Scrape CutShort Tech Jobs in India for Startup Hiring (2026)

Thirdwatch's CutShort Scraper returns curated Indian tech and startup job listings from CutShort.io at $0.005 per job. Returns title, company, salary_min, salary_max, skills, experience_range, remote, company_size, funding_stage, and full descriptions per record. Built for Indian-tech aggregator developers, recruiters, and growth analysts who need higher-signal startup-job data than what mass boards like Naukri provide.

Why scrape CutShort for India tech jobs

CutShort is the most curated tech-hiring platform in India. According to CutShort's own platform page, the platform serves more than 4 million developers across India and exclusively lists product-tech and startup roles after a vetting step — which means the dataset is materially smaller than Naukri's but materially higher quality. For an aggregator developer, recruiter, or growth analyst building anything India-tech-startup-specific, that signal-to-noise advantage matters.

The job-to-be-done is structured. An aggregator builder needs CutShort as one of three or four sources in a curated India tech-jobs feed. A recruiter wants to know which Indian startups at Series B and beyond are hiring senior engineers right now. A salary-benchmarking analyst wants pay distributions by skill and funding stage — a question Naukri data does not cleanly answer because Naukri does not surface funding stage.
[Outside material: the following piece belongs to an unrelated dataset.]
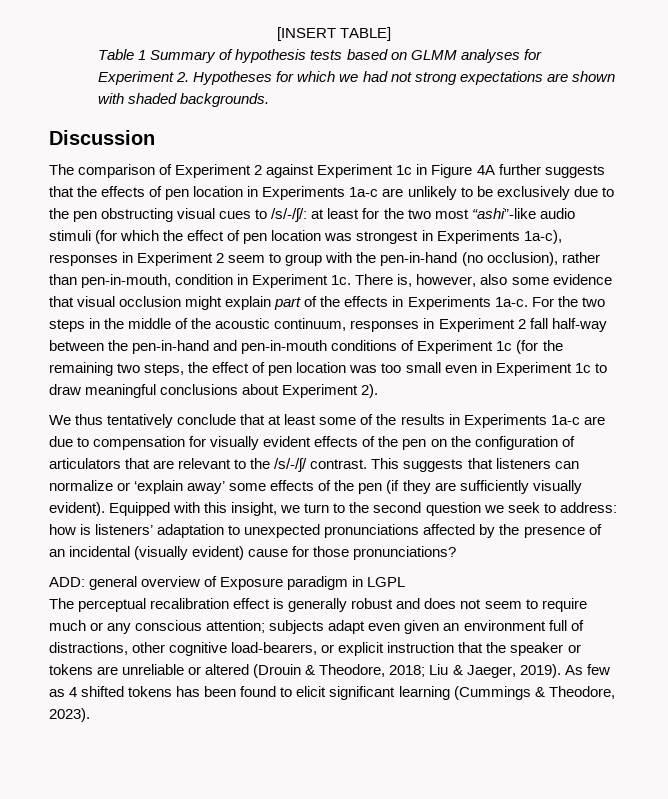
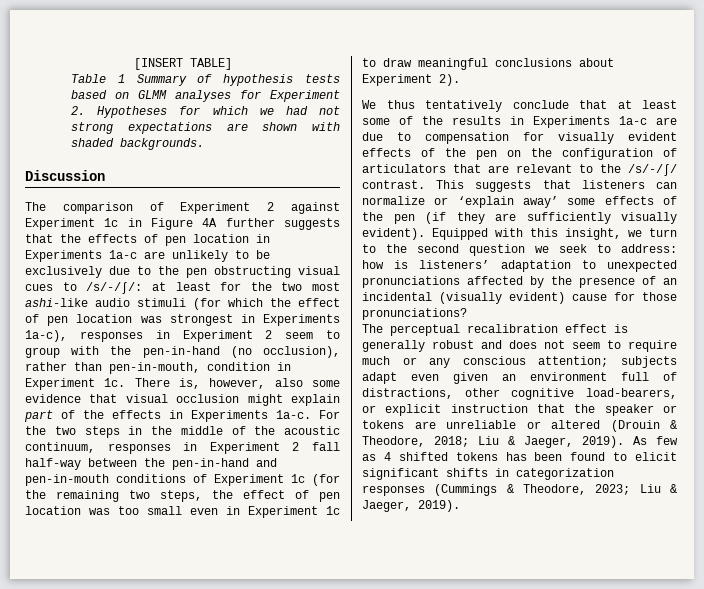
- at least for the two most “ashi”-like audio stimuli (for which the effect of pen location was strongest in Experiments 1a-c), responses in Experiment 2 seem to group with the pen-in-hand (no occlusion), rather than pen-in-mouth, condition in Experiment 1c.
+ at least for the two most ashi-like audio stimuli (for which the effect of pen location was strongest in Experiments 1a-c), responses in Experiment 2 seem to group with the pen-in-hand (no occlusion), rather than pen-in-mouth, condition in Experiment 1c.
- ADD: general overview of Exposure paradigm in LGPL
- As few as 4 shifted tokens has been found to elicit significant learning (Cummings & Theodore, 2023).
+ As few as 4 shifted tokens has been found to elicit significant shifts in categorization responses (Cummings & Theodore, 2023; Liu & Jaeger, 2019).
CutShort surfaces all of this in its listings, and the Thirdwatch actor returns it as structured JSON ready for pandas, Postgres, or a CRM.
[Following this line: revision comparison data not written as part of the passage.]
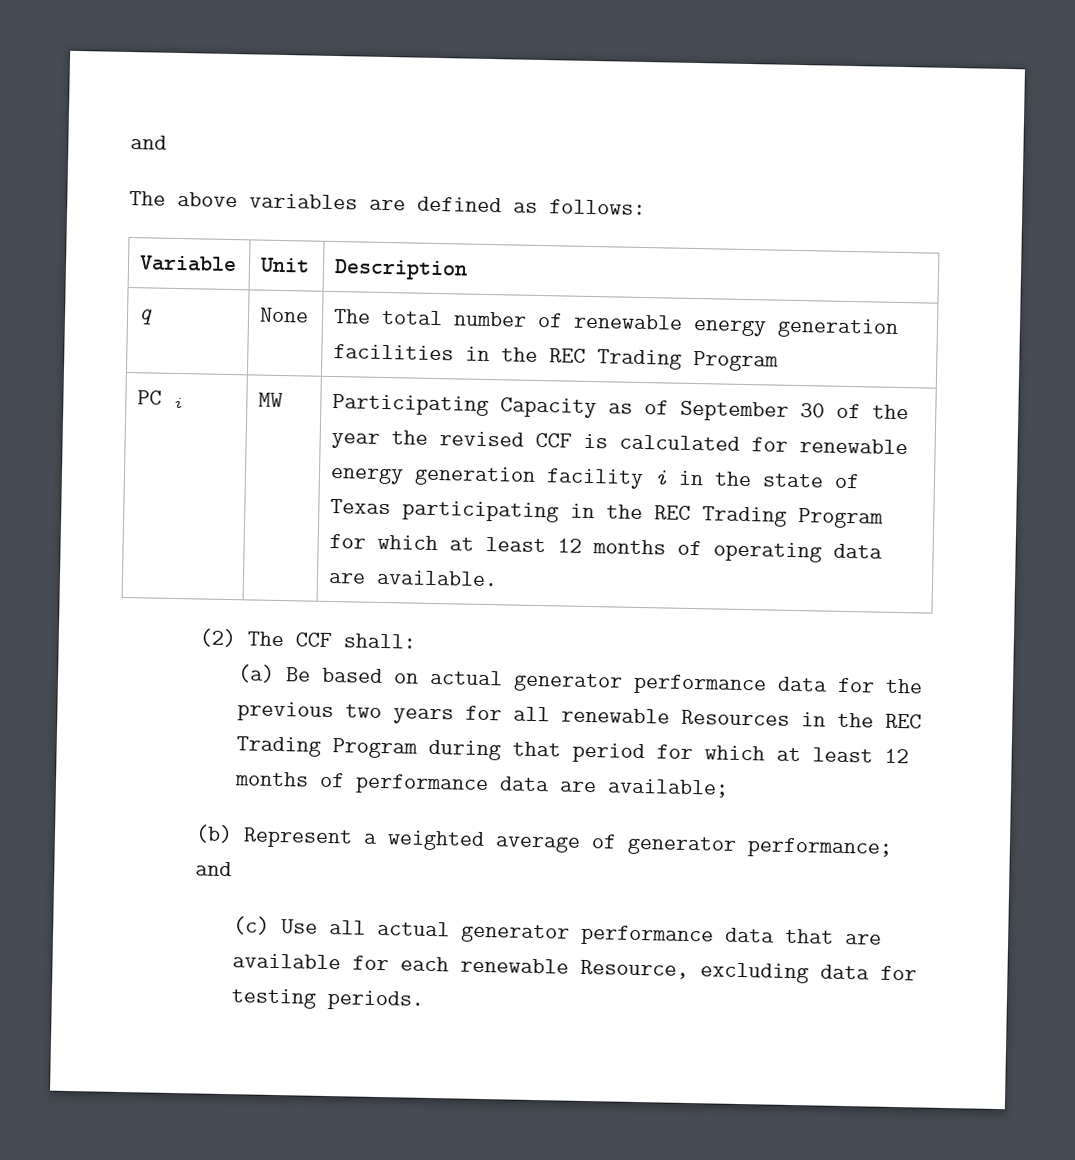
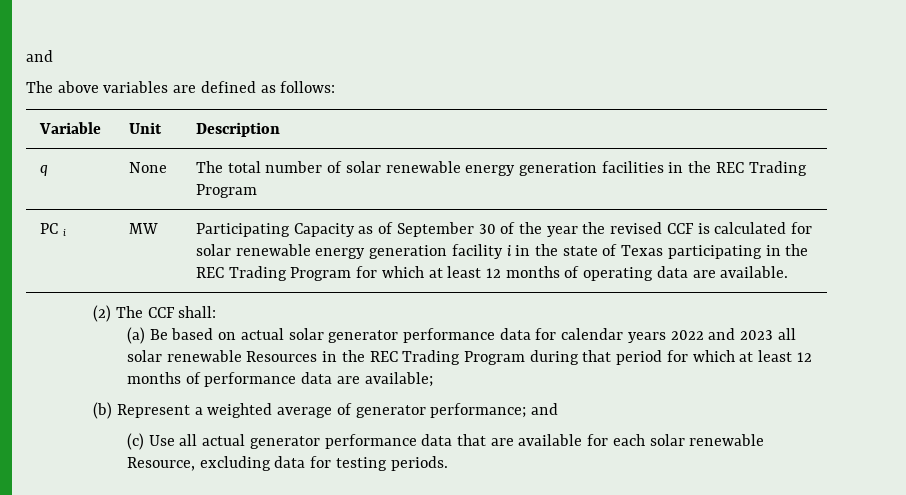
- q | None | The total number of renewable energy generation facilities in the REC Trading Program
+ q | None | The total number of solar renewable energy generation facilities in the REC Trading Program
- Participating Capacity as of September 30 of the year the revised CCF is calculated for renewable energy generation facility i in the state of Texas participating in the REC Trading Program for which at least 12 months of operating data are available.
+ Participating Capacity as of September 30 of the year the revised CCF is calculated for solar renewable energy generation facility i in the state of Texas participating in the REC Trading Program for which at least 12 months of operating data are available.
- (a) Be based on actual generator performance data for the previous two years for all renewable Resources in the REC Trading Program during that period for which at least 12 months of performance data are available;
+ (a) Be based on actual solar generator performance data for calendar years 2022 and 2023 all solar renewable Resources in the REC Trading Program during that period for which at least 12 months of performance data are available;
- (c) Use all actual generator performance data that are available for each renewable Resource, excluding data for testing periods.
+ (c) Use all actual generator performance data that are available for each solar renewable Resource, excluding data for testing periods.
How does this compare to the alternatives?

Three options for getting curated India tech-job data:

Approach Cost per 1,000 jobs Reliability Setup time Maintenance
Manual CutShort browsing Effectively unbounded analyst time Low Continuous Doesn't scale
Indian recruiter database (Apna, Hirect APIs) $5K–$30K/year flat Variable Days to weeks Vendor lock-in
Thirdwatch CutShort Scraper $5 ($0.005 × 1,000) Production-tested, monopoly position on Apify 5 minutes Thirdwatch tracks CutShort changes

CutShort does not publish a public data API, so the alternative for systematic access is either manual scraping or the actor. The CutShort Scraper actor page gives you the live structured feed; the analytics layer is downstream pandas. There is no other maintained CutShort scraper on the Apify Store.
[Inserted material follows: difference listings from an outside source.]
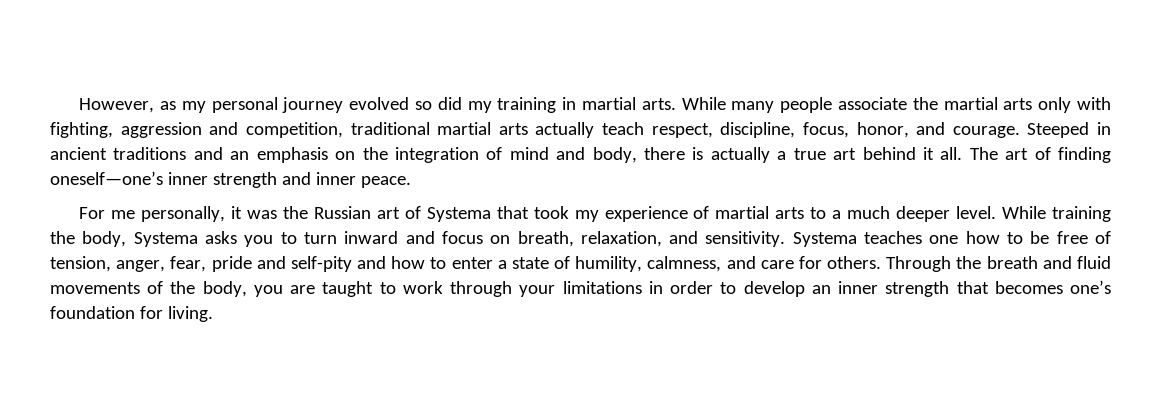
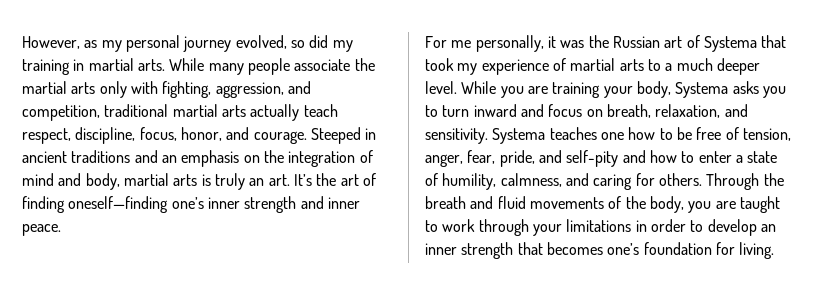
- However, as my personal journey evolved so did my training in martial arts. While many people associate the martial arts only with fighting, aggression and competition, traditional martial arts actually teach respect, discipline, focus, honor, and courage.
+ However, as my personal journey evolved, so did my training in martial arts. While many people associate the martial arts only with fighting, aggression, and competition, traditional martial arts actually teach respect, discipline, focus, honor, and courage.
- Steeped in ancient traditions and an emphasis on the integration of mind and body, there is actually a true art behind it all. The art of finding oneself—one’s inner strength and inner peace.
+ Steeped in ancient traditions and an emphasis on the integration of mind and body, martial arts is truly an art. It’s the art of finding oneself—finding one’s inner strength and inner peace.
- While training the body, Systema asks you to turn inward and focus on breath, relaxation, and sensitivity.
+ While you are training your body, Systema asks you to turn inward and focus on breath, relaxation, and sensitivity.
- Systema teaches one how to be free of tension, anger, fear, pride and self-pity and how to enter a state of humility, calmness, and care for others.
+ Systema teaches one how to be free of tension, anger, fear, pride, and self-pity and how to enter a state of humility, calmness, and caring for others.

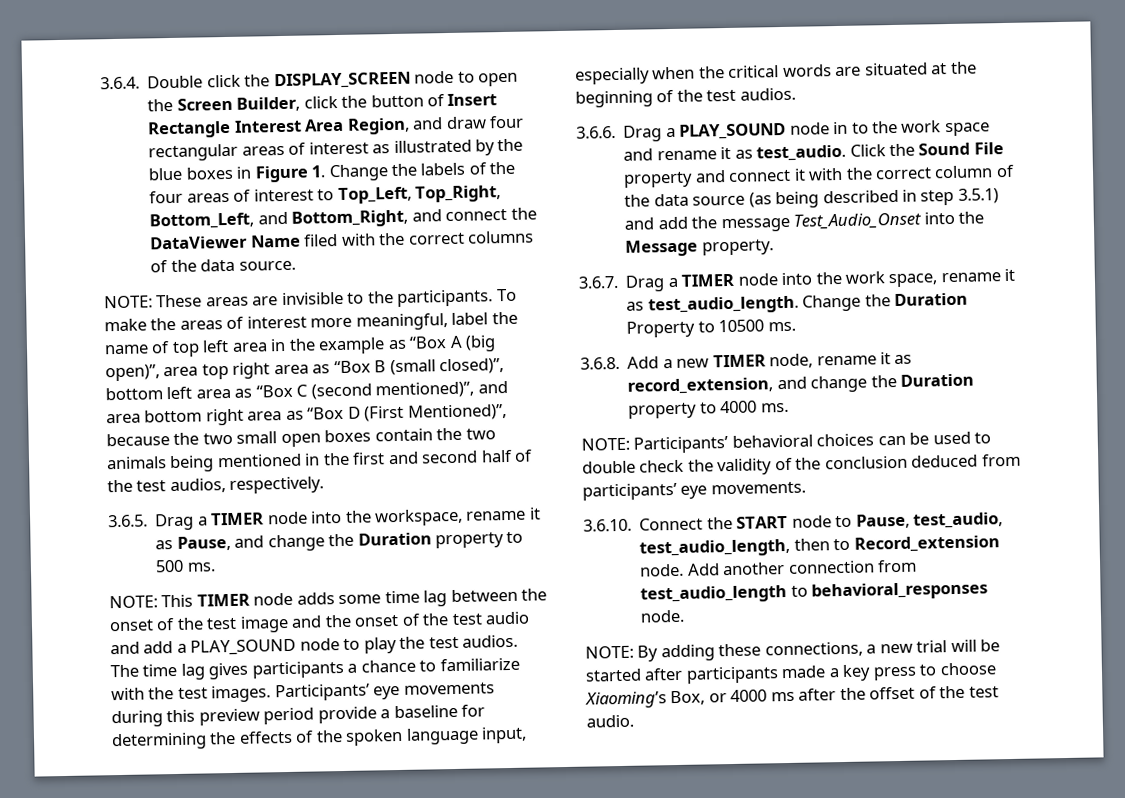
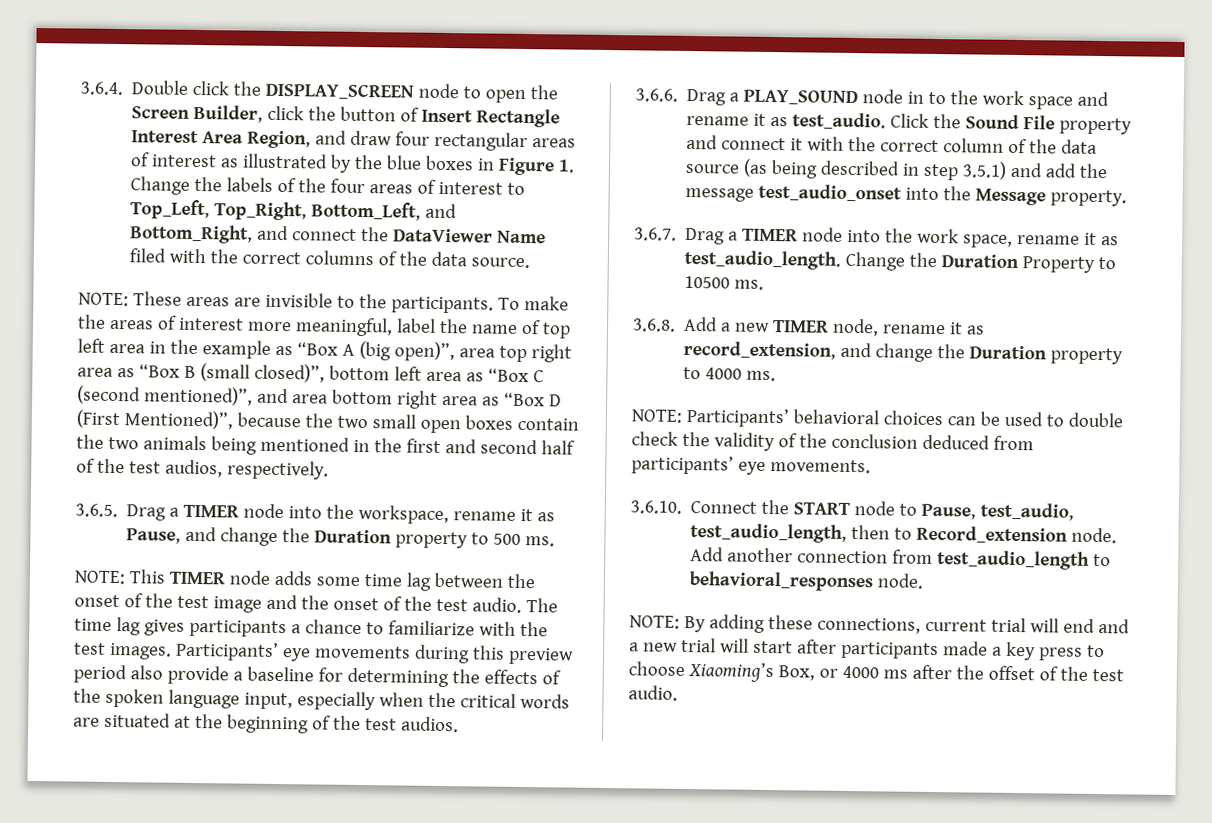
- NOTE: This TIMER node adds some time lag between the onset of the test image and the onset of the test audio and add a PLAY_SOUND node to play the test audios.
+ NOTE: This TIMER node adds some time lag between the onset of the test image and the onset of the test audio.
- Participants’ eye movements during this preview period provide a baseline for determining the effects of the spoken language input, especially when the critical words are situated at the beginning of the test audios.
+ Participants’ eye movements during this preview period also provide a baseline for determining the effects of the spoken language input, especially when the critical words are situated at the beginning of the test audios.
- Click the Sound File property and connect it with the correct column of the data source (as being described in step 3.5.1) and add the message Test_Audio_Onset into the Message property.
+ Click the Sound File property and connect it with the correct column of the data source (as being described in step 3.5.1) and add the message test_audio_onset into the Message property.
- NOTE: By adding these connections, a new trial will be started after participants made a key press to choose Xiaoming’s Box, or 4000 ms after the offset of the test audio.
+ NOTE: By adding these connections, current trial will end and a new trial will start after participants made a key press to choose Xiaoming’s Box, or 4000 ms after the offset of the test audio.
How to scrape CutShort tech jobs in 4 steps

Step 1: How do I authenticate against Apify?

Sign in at apify.com (free tier, no credit card), open Settings → Integrations, and copy your personal API token. Every example below assumes the token is in APIFY_TOKEN:

export APIFY_TOKEN="apify_api_xxxxxxxxxxxxxxxx"

Step 2: How do I pull jobs by skill?

Pass skill slugs in skills and crank maxResults to your daily refresh size. Skill slugs follow CutShort's URL pattern — lowercase with hyphens.

import os, requests, pandas as pd

ACTOR = "thirdwatch~cutshort-jobs-scraper"
TOKEN = os.environ["APIFY_TOKEN"]

resp = requests.post(
    f"https://api.apify.com/v2/acts/{ACTOR}/run-sync-get-dataset-items",
    params={"token": TOKEN},
    json={
        "skills": ["python", "java", "nodejs", "react", "devops", "machine-learning"],
        "maxResults": 300,
    },
    timeout=900,
)
df = pd.DataFrame(resp.json())
print(f"{len(df)} jobs across {df.company_name.nunique()} companies")

Six skills × ~50 jobs per skill = up to 300 unique listings. A typical daily refresh costs $1.50 and completes in under three minutes.

Step 3: How do I filter by funding stage and salary band?

Filter on funding_stage to focus on a startup maturity, and on salary_min to filter out unsalaried internships or unannounced bands.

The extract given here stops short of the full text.